The big news this week is that I made a gameplay trailer for Puzzle Prison. I hope you like the VR game ideas, because there are a bunch of them this week!
2/26 – An idea for a sort of idle/unfolding game where there are floating stores in the sky. It’s a side-scrolling platformer type game, but you can’t jump, so you have to buy tetromino shaped ground pieces to get to each new store (where you can buy upgrades and additional ground pieces, etc). I’m not sure I’ve seen any idle games with character movement in them, much less the “building” aspect of the tetrominos.
2/27 – Thinking about first-person puzzle games, and scale. I like the idea of pushing really giant things around. The idea was a sort of sokoban style block pushing game, but the blocks are HUGE, and also contain their own push puzzles inside them. So you have to push them around to get to the puzzles inside them. (And presumably find collectables or something inside them.)
2/28 – While watching visualizations at an Animal Collective concert (my first concert in years, thanks Dan for the ticket!), I started thinking about a territory game played on some colorful images. Essentially the first player picks a pixel in the image, and then the second player has to make a 2D polygon using that pixel. Your score is a percent of the volume of the polygon used, based on how close in color the other pixels you chose are. So if you manage to color-match perfectly, your score would be the entire volume. Then you pick a pixel for the other player. (I just had the idea to try and play the game with a vine, or other looping image, instead of a single image. That could be interesting.)
2/29 – Had a simple idea for a cat painting game. (I like the ambiguity here, so I’m leaving it at that.)
I also spent a bunch of time documenting some thoughts I’ve had about level progression in Puzzle Prison.
3/1 – Thinking about a sandbox game that literally takes place in a sandbox. I’m surprised I haven’t seen this before, but essentially a minecraft for kid’s playgrounds. Kid’s playgrounds are already these elaborate fortresses with hanging walkways and tubes to crawl through, elaborate slides, etc. And what kid wouldn’t want to spend a bunch of time designing their own?

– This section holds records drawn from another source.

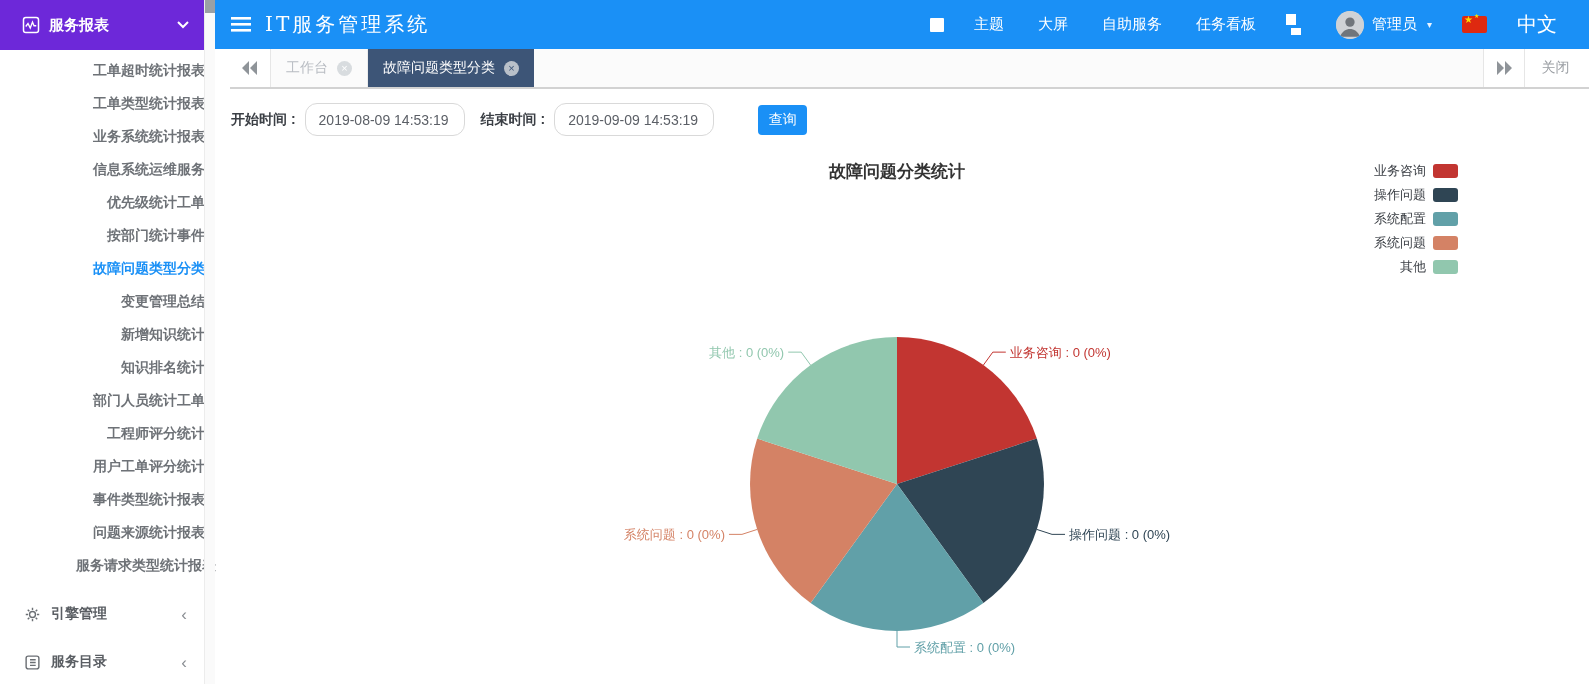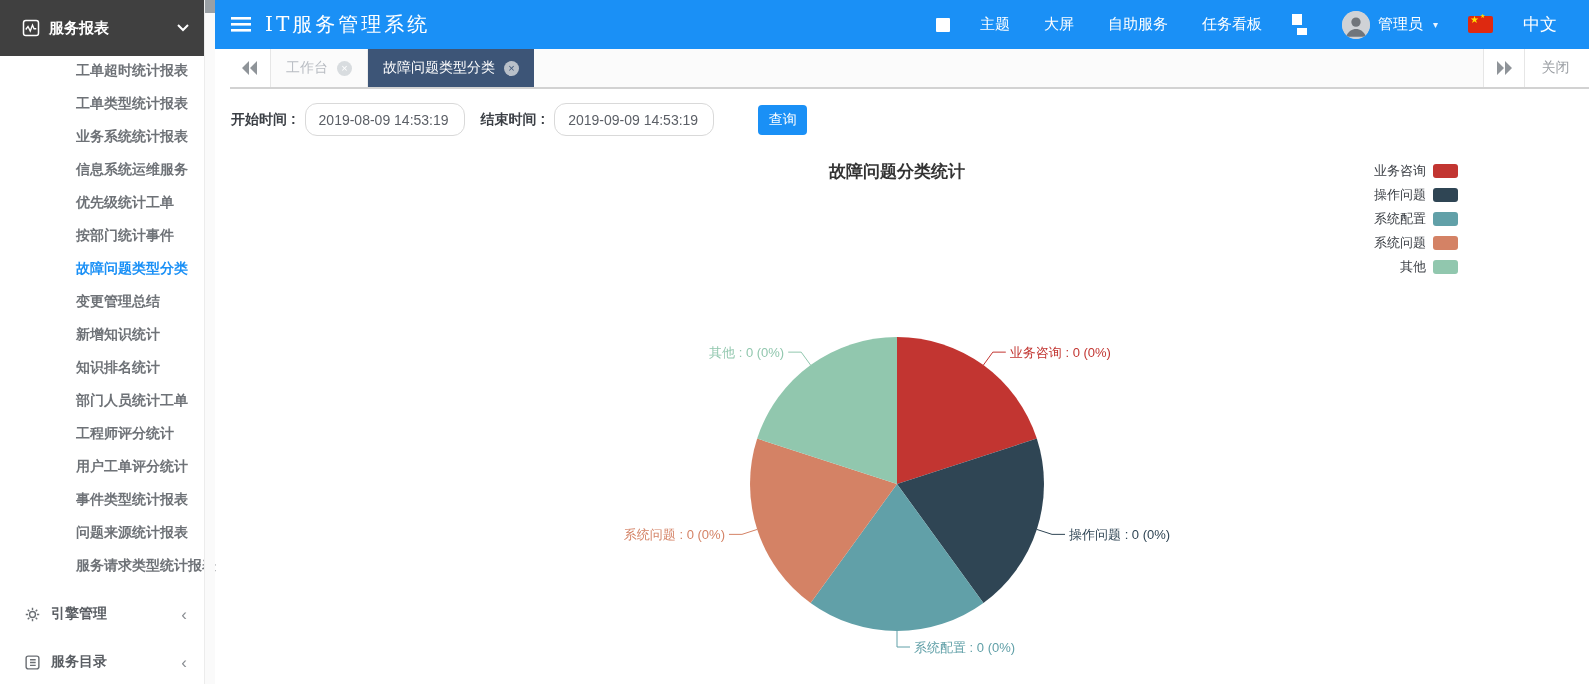--- a/index.html
+++ b/index.html
@@ -8,7 +8,7 @@
 
   
   .sidebar{position:absolute;left:0;top:0;width:215px;height:684px;background:#fff;z-index:3;}
-  .sidebar-header{position:absolute;left:0;top:0;width:205px;height:56px;background:#404040;color:#fff;
+  .sidebar-header{position:absolute;left:0;top:0;width:205px;height:50px;background:#6d28d9;color:#fff;
       display:flex;align-items:center;gap:9px;padding-left:22px;box-sizing:border-box;
       font-size:15px;font-weight:bold;cursor:pointer;}
   .sidebar-header .chev{margin-left:auto;margin-right:16px;display:flex;}

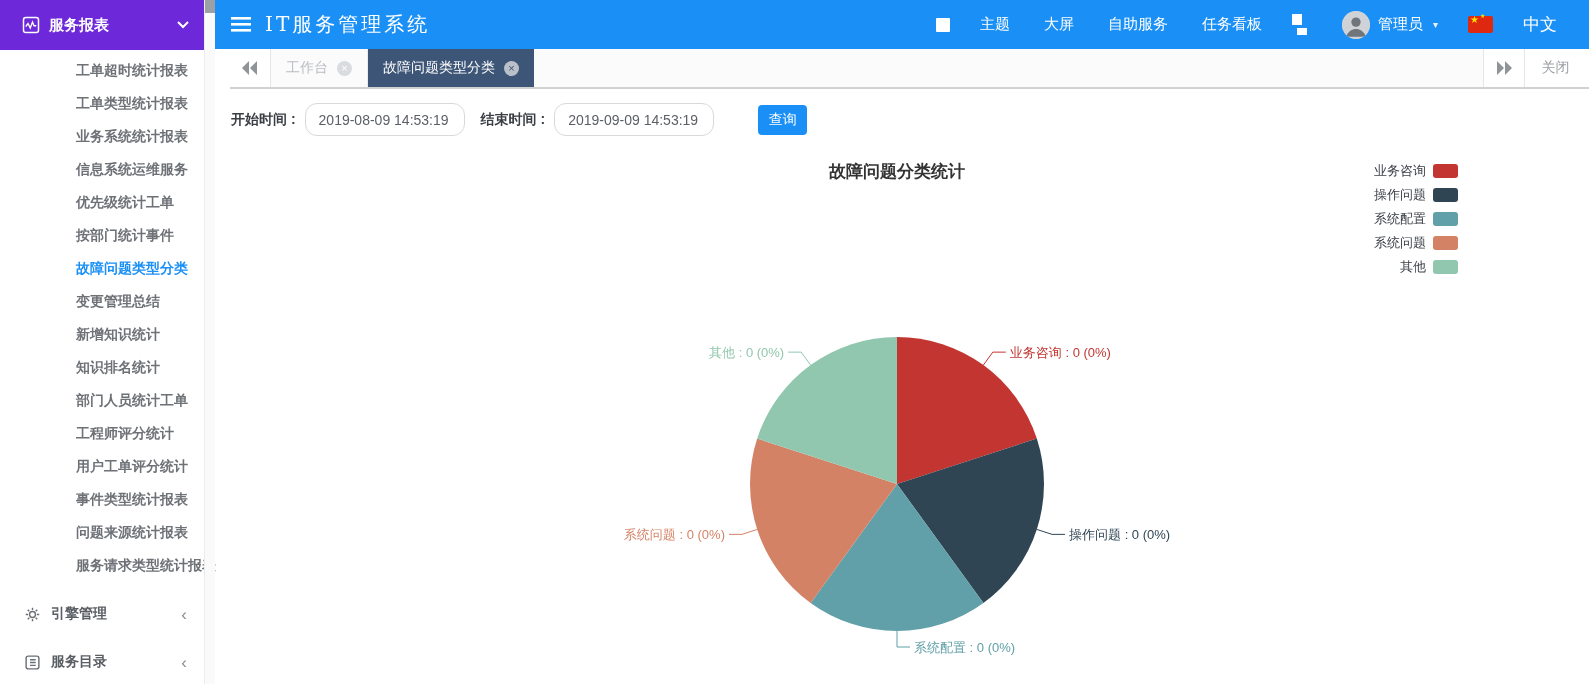--- a/index.html
+++ b/index.html
@@ -47,7 +47,7 @@
   .flag{width:25px;height:17px;background:#de2910;border-radius:2px;position:relative;cursor:pointer;flex:none;}
   .flag .s1{position:absolute;left:2px;top:-2px;color:#ffde00;font-size:10px;}
   .flag .s2{position:absolute;left:12px;top:-4px;color:#ffde00;font-size:6px;}
-  .lang{font-size:17px;cursor:pointer;}
+  .lang{font-size:20px;cursor:pointer;}
   .bell{display:flex;cursor:pointer;}
   .help{width:20px;height:20px;border:2px solid #fff;border-radius:50%;color:#fff;font-size:13px;
       font-weight:bold;text-align:center;line-height:20px;margin-right:-12px;flex:none;cursor:pointer;}

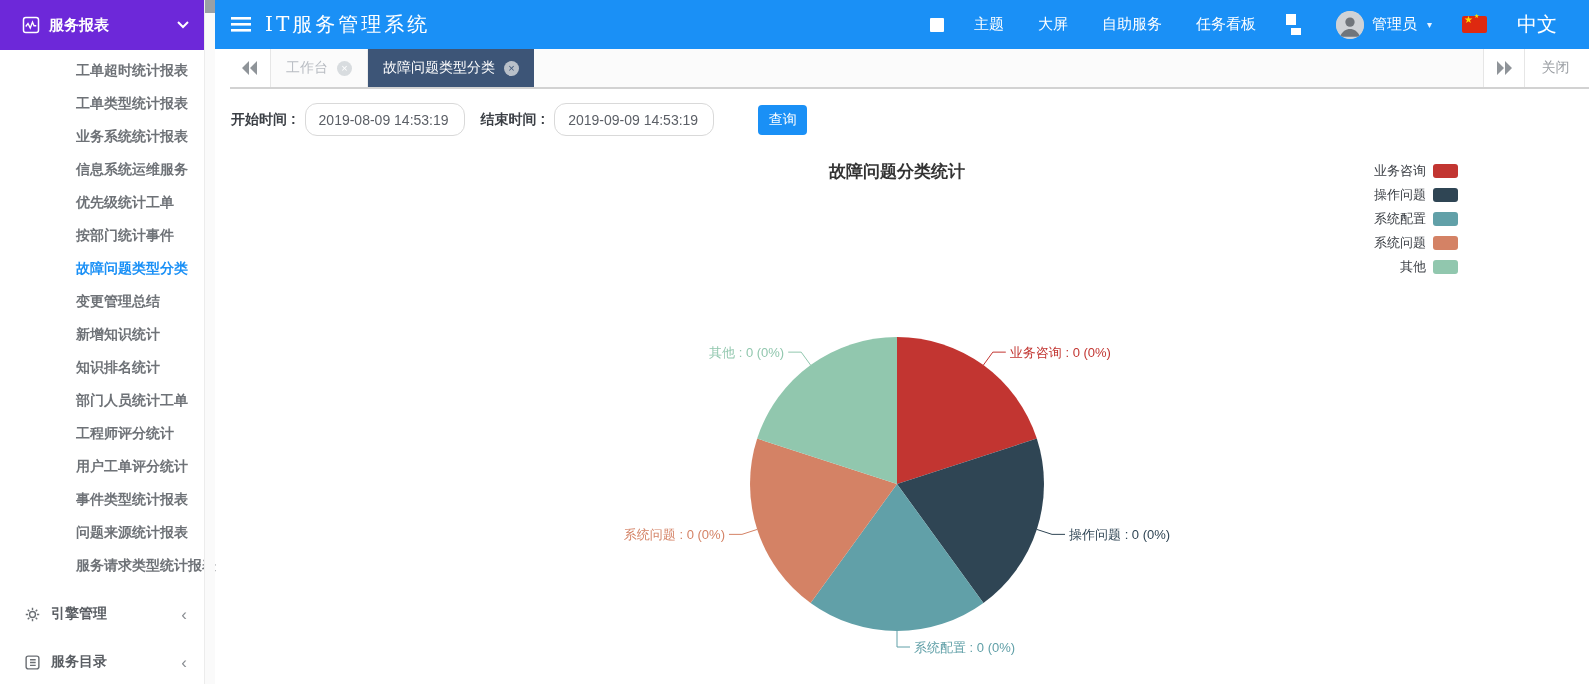--- a/index.html
+++ b/index.html
@@ -16,7 +16,7 @@
   .sidebar-scroll .thumb{width:100%;height:13px;background:#9aa0a5;}
   .sidebar-menu{position:absolute;left:0;top:50px;width:205px;}
   .sidebar-item{height:33px;line-height:33px;padding-left:76px;font-size:14px;font-weight:600;
-      color:#6e7277;cursor:pointer;white-space:nowrap;}
+      color:#6e7277;cursor:pointer;white-space:nowrap;text-align:right;}
   .sidebar-item:first-child{margin-top:4px;}
   .sidebar-item.active{color:#1a90f6;}
   .sidebar-section{height:40px;display:flex;align-items:center;gap:10px;padding-left:24px;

3/2 – I recently backed Overload, the new 6-degrees of freedom game by the original makers of Descent. 3/2’s brainstorm started with thinking about what it might be like to strap yourself into one of those full-body gyroscopes, but with a VR mask strapped to your head. And again I was thinking about puzzle games played in VR. I ended up with three separate game ideas:
– A puzzle game on the inside of a sphere, centered on your viewpoint. I actually played a VR game at IndieCade last year called Darknet that felt a bit like what I am imagining here. Essentially just a sphere around you, but instead of (as in the case of Darknet) a simple RTS, this is more like a block-fitting puzzle. (I guess sort of an inside-out Tetrisphere.)
– A farming sim style game, played on the inside of a rotating sphere (or just cylinder-shaped) spaceship built for the purposes of growing plants.
– Final idea, some kind of game where there are points of light inside the sphere, and you have to connect the dots on the edge of the sphere, to make a “Web” through the points of light. This could be super cool even just with a standard Vive setup. No need for the sphere. Just the 3D points of light in a box. How few lines can you use to connect all the dots?
3/3 – Two more VR ideas:
– A Vive game where you have some geometric target. A shape or weird polygon. You are inside a cube to start, and you can attach ropes to the walls of the cube (probably just at certain anchor points), and then pull the rope to deform the cube (then attaching it to something else, another wall, or another rope, or something like that. You can then zoom out and see if you have matched the target shape.
– Second idea: A fantasy aesthetic 3D map where you can grow or shrink at will, perhaps with a trigger button on either controller. When you press this, the world rotates around you, as you shrink or grow.
I originally cut/pasted the following paragraph from my journal, but it doesn’t really count as a summary at that point. Anyway, I liked it, so consider this a bonus description of the previous game idea. (Usually this is the kind of rambling narrative I save you from by summarizing each entry.)
I’m imagining you emerge from a city, see a long (and empty looking) road ahead of you, so you grow to be giant, take two steps to the mountain range that had previously been in the distance. You see what looks to be a mouse hole at the foot of the mountain, so you shrink until you can walk comfortably inside. But then you notice that you are still standing twice as tall as the trees in the nearby forest, so you shrink even further, until the mouse hole is actually a gargantuan cavern. You walk inside in awe of the massive stone working and grandeur. You notice there are dwarves nearby, but they are hiding from you as if in fear, so you shrink even further, until you are their size and they come out of hiding to greet you. Later in the game, you come upon a pool with fairies hovering above it. Your instinct is to catch one in a jar, of course, but instead you shrink to their size, upon which they pick you up and take you to meet their queen. Maybe this is how the game should begin, and maybe you’ve been granted this magical shrinking and growing ability by the fairy queen. (Perhaps in order to battle an evil giant, who lives high in the clouds? Probably your name is Jack.)